You couldn’t ask any more of Francois Beauchemin last season, and he delivered more often than not.

Anaheim Ducks v Colorado Avalanche Photo by Doug Pensinger/Getty Images

When the Avalanche traded for Brad Stuart two seasons ago, they were trying to acquire a player like Francois Beauchemin. Steady, well-rounded, studious, and vocal — a true professional who could lead a group of young defenseman and still contribute himself. The Stuart experiment, to put it mildly, was not very successful. Beauchemin, however, turned out to be everything the Avalanche had hoped for.

Before free agency opened last summer, fans were hopeful to land one of the big names Andrej Sekera, Mike Green, Johnny Oduya. Instead, they got a name right off the bat that wasn’t commonly on anyone’s radar: Beauchemin. "A 35-year old?!” everyone exclaimed in unison. “I thought we were done poaching talent from bridge games and shriner’s clubs!”

MHH Survey Grade: 78.1%

But upon closer examination, people began warming to the idea. This particular 35-year old was a Stanley Cup champion and a key contributor on a number of great Anaheim Ducks defenses for more than a decade. “Perhaps there was more here than we initially thought?”

The answer came as soon as Beauchemin stepped on the ice for Colorado during September’s training camp. It was immediately clear to anyone in attendance the veteran brought a great deal of strength and skill, and bossed around the young blue liners in attendance like the pee-wee league runts they were when he broke into the league. Beauchemin led drills, got on players for missed assignments, and brought a consistent effort between whistles.

And when the season started, he got off to a blistering start, scoring five points in his first two games and quickly endearing himself to the Avalanche faithful. He played big top-pairing minutes with Erik Johnson, put in time on the power play, and continued being a vocal leader to a defense group that struggled to gain momentum through the first month.

It wasn’t all roses. Many warned early in the year that Beauchemin’s production wasn’t sustainable playing twenty-five minutes a night, and they were right. He only scored eight points in his final forty games and slowly lost special teams time to younger players. But it’s not like regressed into “bad” — just not top-pairing.

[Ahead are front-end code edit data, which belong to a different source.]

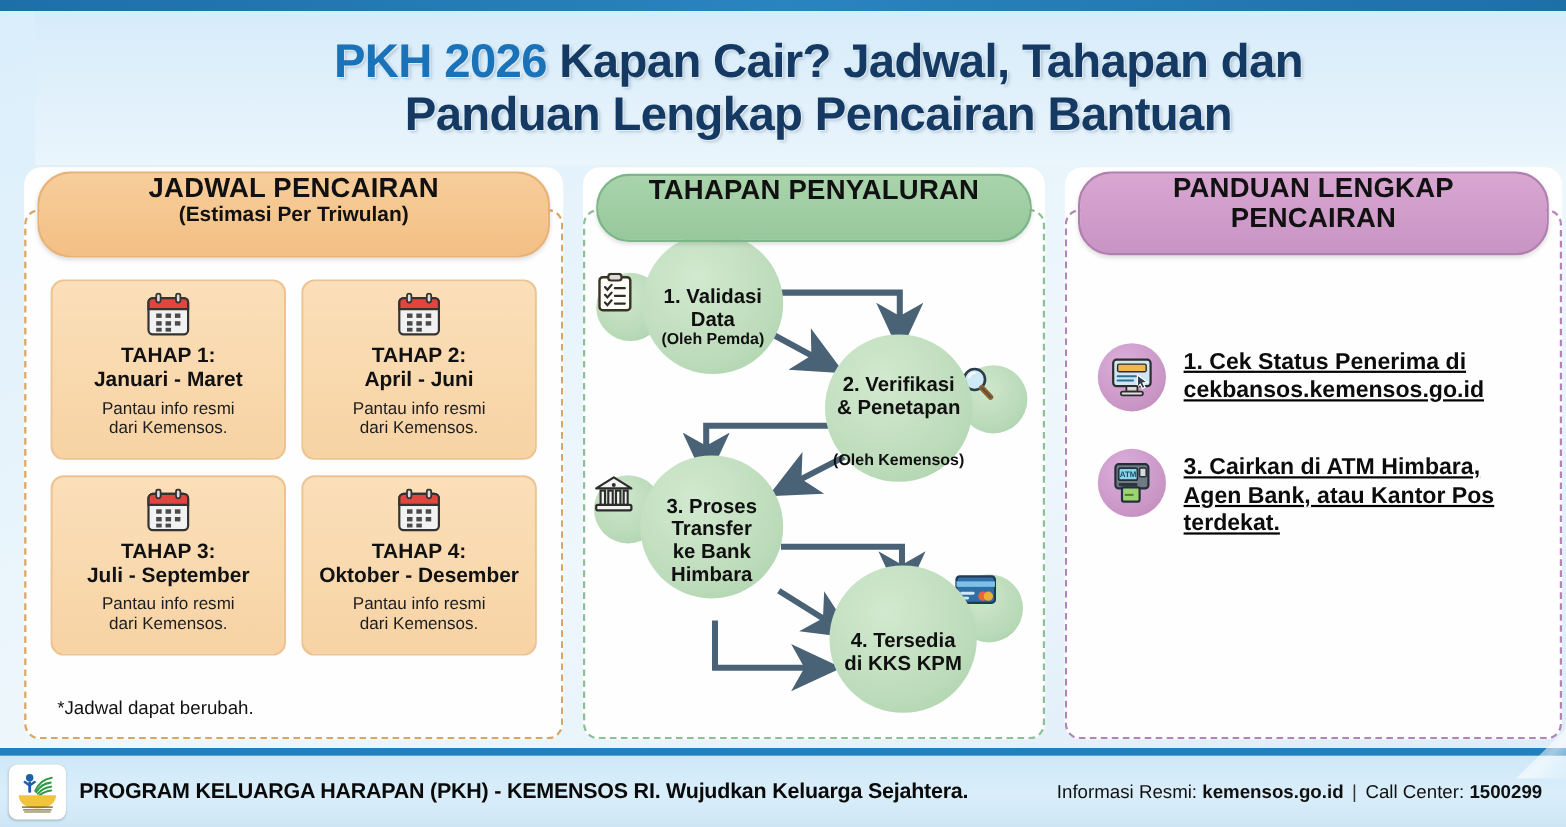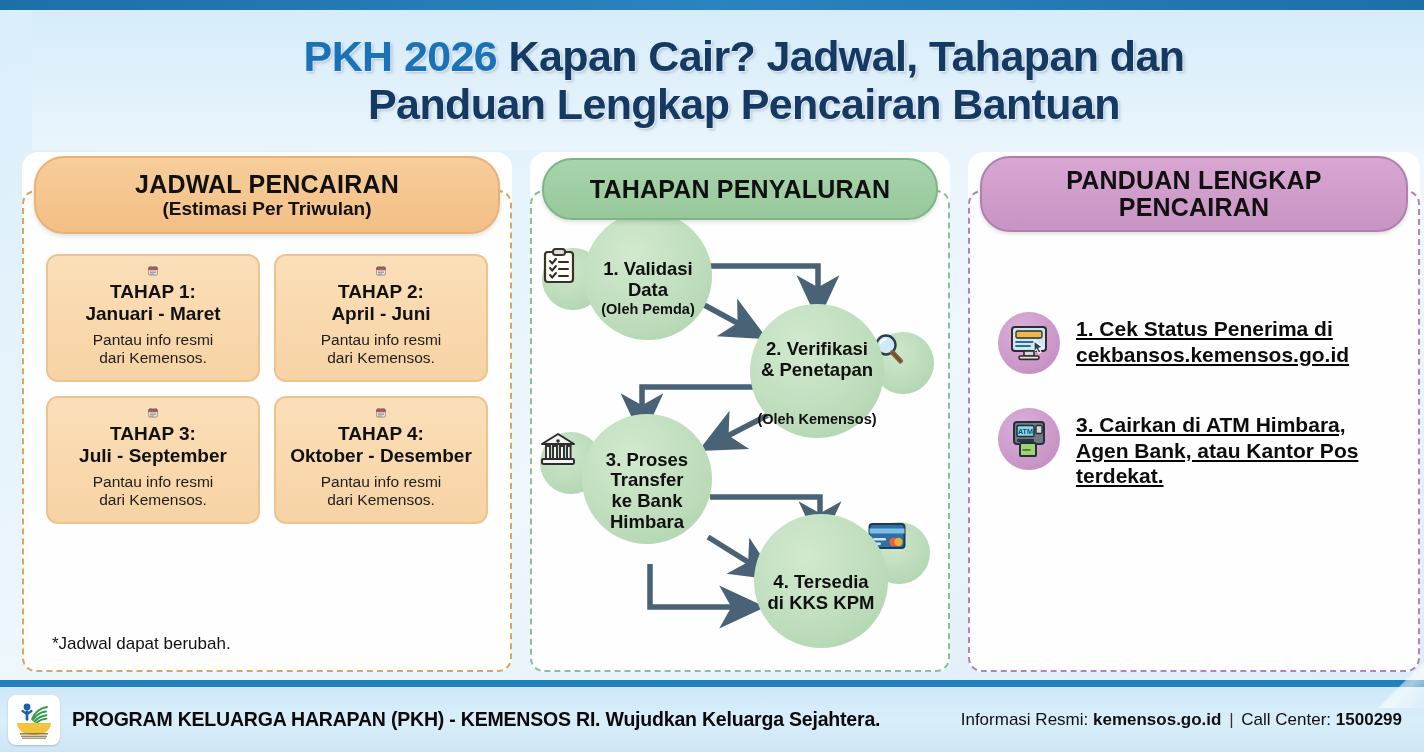--- a/index.html
+++ b/index.html
@@ -51,21 +51,21 @@
   }
   .panel-body {
     position: absolute; left: 0; top: 38px; right: 0; bottom: 0;
     border-radius: 14px;
     background: #fefefe;
   }
   .panel-head {
     position: absolute; left: 12px; right: 12px; top: 0;
     border-radius: 30px;
     display: flex; flex-direction: column;
-    align-items: center; justify-content: center;
+    align-items: center; 
     z-index: 3;
     box-shadow: 0 2px 4px rgba(0,0,0,.13);
   }
   .panel-head .h1 {
     font-size: 25px; font-weight: bold; color: #111; letter-spacing: .2px;
     text-align: center; line-height: 1.08;
   }
   .panel-head .h2 {
     font-size: 19px; font-weight: bold; color: #111; text-align: center;
   }
@@ -84,21 +84,21 @@
     position: absolute; left: 22px; right: 22px; top: 62px;
     display: grid; grid-template-columns: 1fr 1fr;
     gap: 14px 14px;
   }
   .sched-card {
     background: linear-gradient(180deg, #fbdfb9 0%, #f7d3a4 100%);
     border: 2px solid #edc391;
     border-radius: 12px;
     padding: 10px 6px 12px;
     text-align: center;
-    height: 128px;
+    height: 164px;
     display: flex; flex-direction: column; align-items: center;
   }
   .cal-icon { width: 44px; height: 42px; margin-bottom: 5px; }
   .sched-title {
     font-size: 19px; font-weight: bold; color: #111; line-height: 1.18;
   }
   .sched-note {
     font-size: 15.5px; color: #1d1d1d; line-height: 1.2; margin-top: 5px;
   }
   .sched-foot {

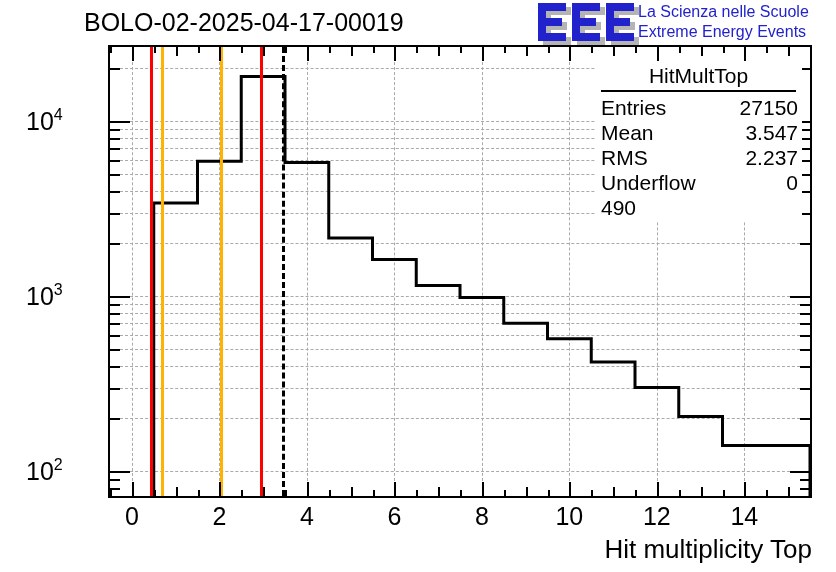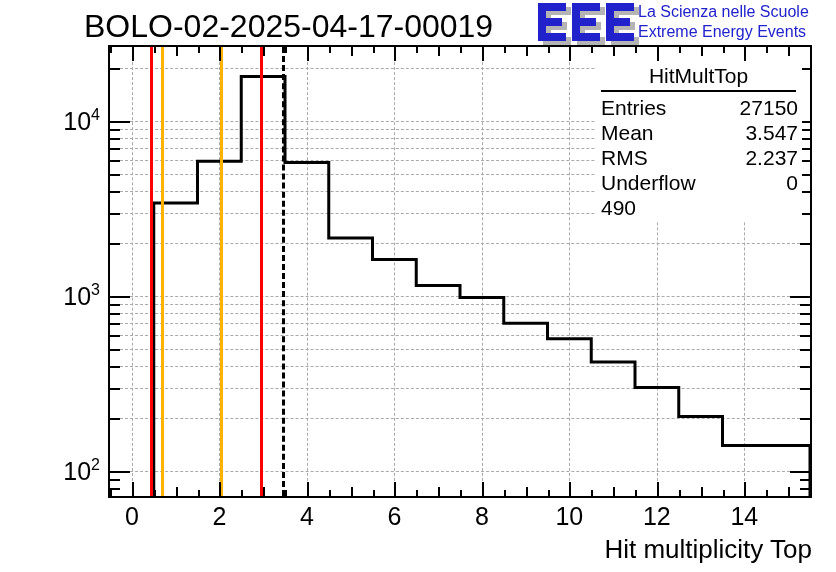--- a/index.html
+++ b/index.html
@@ -17,21 +17,21 @@
     height: 572px;
     background: #ffffff;
     overflow: hidden;
   }
 
   
   .hist-title {
     position: absolute;
     left: 84px;
     top: 8px;
-    font-size: 32px;
+    font-size: 25px;
     color: #000000;
     white-space: nowrap;
     letter-spacing: 0px;
   }
 
   
   .eee-logo {
     position: absolute;
     left: 538px;
     top: 2px;
@@ -132,21 +132,20 @@
     font-size: 25px;
     color: #000;
     text-align: center;
     transform: translateX(-50%);
     white-space: nowrap;
   }
   .ylab {
     position: absolute;
     font-size: 25px;
     color: #000;
-    text-align: right;
     transform: translateY(-50%);
     white-space: nowrap;
   }
   .ylab sup {
     font-size: 16px;
     vertical-align: super;
     line-height: 0;
   }
   .axis-title-x {
     position: absolute;

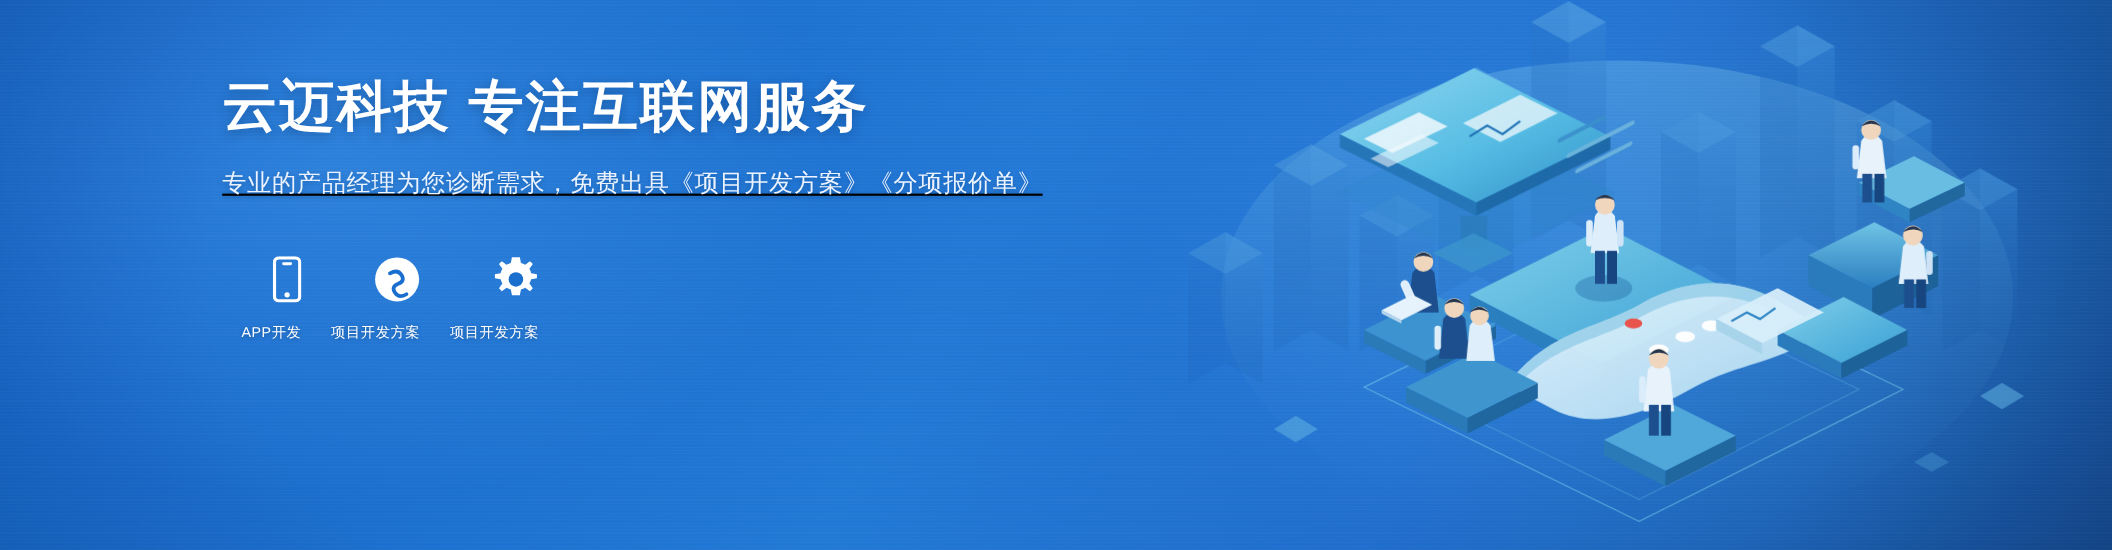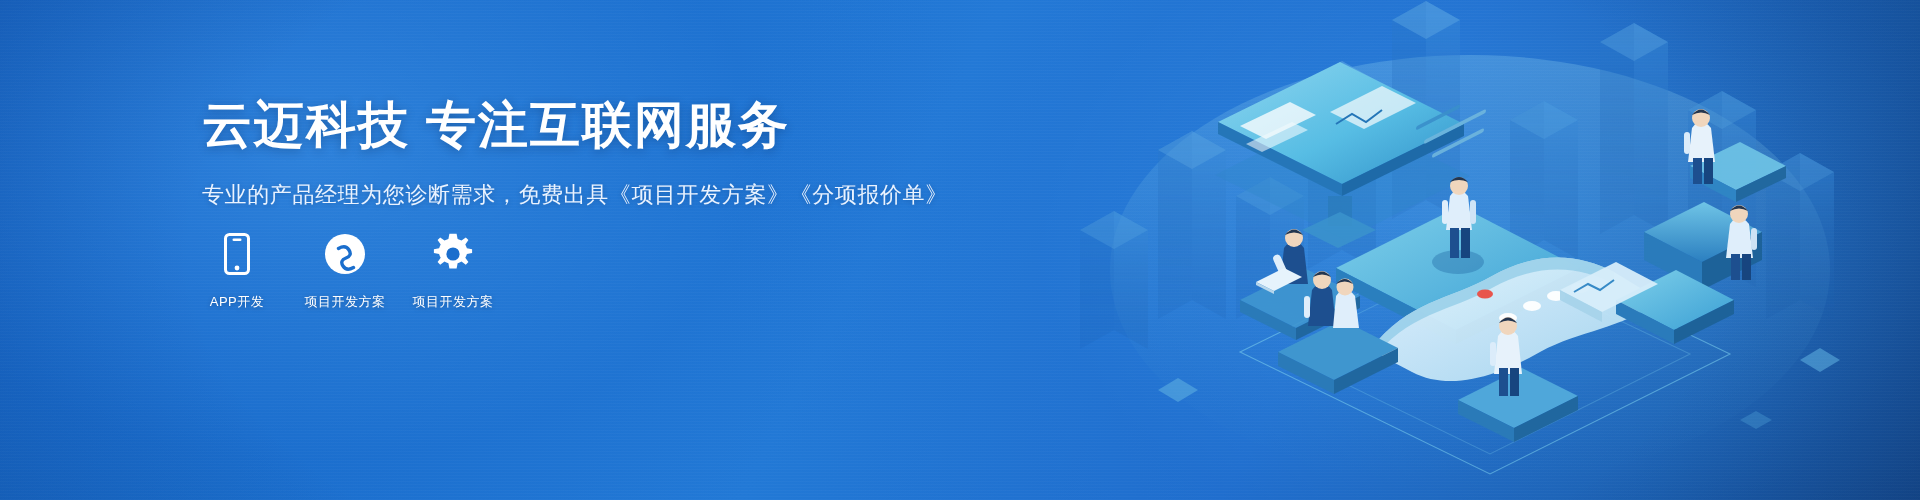--- a/index.html
+++ b/index.html
@@ -40,24 +40,24 @@
     z-index:6;
   }
   #headline{
     font-size:50px;
     line-height:62px;
     font-weight:bold;
     color:#ffffff;
     letter-spacing:2px;
     white-space:nowrap;
     text-shadow:0 2px 10px rgba(3,30,70,0.30);
-    margin-top:28px;
   }
   #subtitle{
     margin-top:22px;
+    text-decoration:underline;
   }
   .sub-line{
     font-size:22px;
     line-height:34px;
     color:#eaf3ff;
     letter-spacing:0.6px;
     white-space:nowrap;
     text-shadow:0 1px 5px rgba(3,30,70,0.25);
   }
 
@@ -66,21 +66,21 @@
     position:absolute;
     left:200px; top:232px;
     display:flex;
     align-items:flex-end;
     gap:34px;
     z-index:6;
   }
   .svc{
     display:flex;
     flex-direction:column;
-    align-items:center;
+    align-items:flex-end;
     cursor:pointer;
     width:74px;
   }
   .svc-ico{
     height:44px;
     display:flex;
     align-items:center;
     justify-content:center;
     margin-bottom:17px;
   }

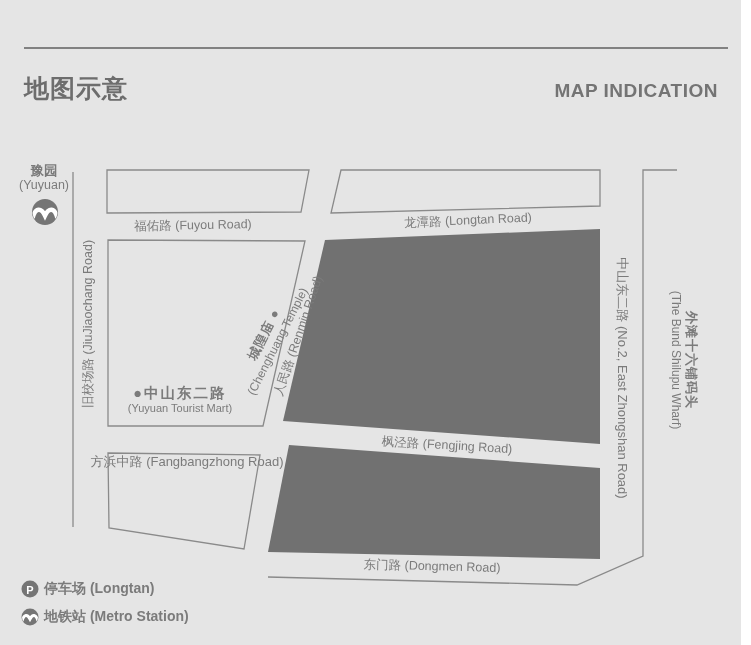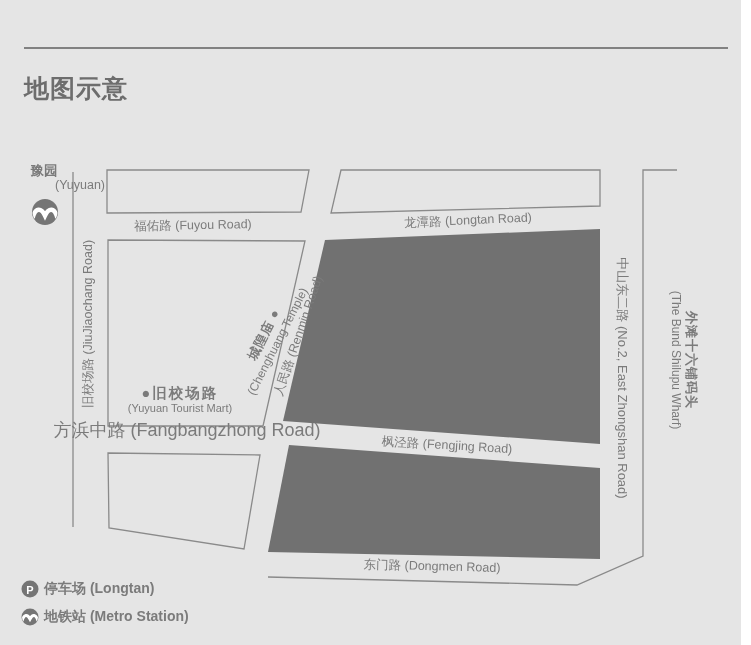--- a/index.html
+++ b/index.html
@@ -15,20 +15,21 @@
   .legend-label{position:absolute;color:#7b7b7b;font-weight:600;font-size:14px;white-space:nowrap;
                 transform:translate(0,-50%);}
 </style>
 </head>
 <body>
 
 <div id="page">
 
   <div class="hdr-rule"></div>
   <div class="title-zh">地图示意</div>
+  <div class="title-en">MAP INDICATION</div>
 
   <svg class="mapart" width="751" height="645" viewBox="0 0 751 645">
     <defs>
       <clipPath id="clipYY">
           <circle cx="45" cy="212" r="12.5"></circle>
         </clipPath>
       <clipPath id="clipLG">
           <circle cx="30" cy="617" r="8"></circle>
         </clipPath>
     </defs>
@@ -61,38 +62,38 @@
       <text x="30" y="590" text-anchor="middle" dominant-baseline="central" font-size="11" font-weight="bold" fill="#ffffff" font-family="Liberation Sans, sans-serif">P</text>
     </g>
 
     <g>
       <circle cx="30" cy="617" r="8.5" fill="#757575"></circle>
       <path d="M22 621 C24 614, 27.5 614, 30 619 C32.5 614, 36 614, 38 621" stroke="#ffffff" stroke-width="3" fill="none" clip-path="url(#clipLG)"></path>
     </g>
   </svg>
 
   <div class="label b" style="left:44px;top:171px;font-size:13.5px;font-family:Liberation Serif, serif;">豫园</div>
-  <div class="label" style="left:44px;top:186px;font-size:12.5px;margin-left:36px;">(Yuyuan)</div>
+  <div class="label" style="left:44px;top:186px;font-size:12.5px;">(Yuyuan)</div>
 
   <div class="label" style="left:193px;top:226px;font-size:12.5px;transform:translate(-50%,-50%) rotate(-1deg);">福佑路 (Fuyou Road)</div>
   <div class="label" style="left:468px;top:221px;font-size:12.5px;transform:translate(-50%,-50%) rotate(-2.5deg);">龙潭路 (Longtan Road)</div>
   <div class="label" style="left:89px;top:324px;font-size:12.5px;transform:translate(-50%,-50%) rotate(-90deg);">旧校场路 (JiuJiaochang Road)</div>
   <div class="label" style="left:299px;top:336px;font-size:12.5px;transform:translate(-50%,-50%) rotate(-71deg);">人民路 (Renmin Road)</div>
-  <div class="label" style="left:187px;top:430px;font-size:18px;">方浜中路 (Fangbangzhong Road)</div>
+  <div class="label" style="left:187px;top:462px;font-size:13px;">方浜中路 (Fangbangzhong Road)</div>
   <div class="label" style="left:447px;top:446px;font-size:12.5px;transform:translate(-50%,-50%) rotate(3.5deg);">枫泾路 (Fengjing Road)</div>
   <div class="label" style="left:432px;top:567px;font-size:12.5px;transform:translate(-50%,-50%) rotate(1.5deg);">东门路 (Dongmen Road)</div>
   <div class="label" style="left:622px;top:378px;font-size:13px;transform:translate(-50%,-50%) rotate(90deg);">中山东二路 (No.2, East Zhongshan Road)</div>
 
   <div class="label" style="left:271px;top:338px;transform:translate(-50%,-50%) rotate(-63deg);">
     <div class="b" style="font-size:13px;letter-spacing:1px;">城隍庙 ●</div>
     <div style="font-size:12px;">(Chenghuang Temple)</div>
   </div>
 
   <div class="label" style="left:180px;top:400px;">
-    <div class="b" style="font-size:14.5px;letter-spacing:2px;">●旧校场路</div>
+    <div class="b" style="font-size:14.5px;letter-spacing:2px;">●中山东二路</div>
     <div style="font-size:11px;">(Yuyuan Tourist Mart)</div>
   </div>
 
   <div class="label" style="left:683px;top:360px;transform:translate(-50%,-50%) rotate(90deg);">
     <div class="b" style="font-size:13px;letter-spacing:1px;">外滩十六铺码头</div>
     <div style="font-size:12px;">(The Bund Shilupu Wharf)</div>
   </div>
 
   <div class="legend-label" style="left:44px;top:589px;">停车场 (Longtan)</div>
   <div class="legend-label" style="left:44px;top:617px;">地铁站 (Metro Station)</div>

Certainly, no one is complaining that he played all 82 games (one of five Avs to do so), and I’d argue the best defensive pairing all year was Beauchemin and Nikita Zadorov for a four-game stretch in January. The possession numbers weren’t pretty, but considering he got every hard assignment and every hard faceoff all season long, is this really the metric by which we should be judging him?

MHH Staff Grade: B

Look, the three-year contract is going to be a tough pill to swallow in 2017, but you can’t ask much more from a free-agent signing. He scored 34 points, which is just two shy of his career high, and did so under the most difficult on-ice circumstances. We’re looking forward to next year, when he might slide down to second pairing minutes and cede those twenty-five minutes a game to someone like Zadorov or Chris Bigras.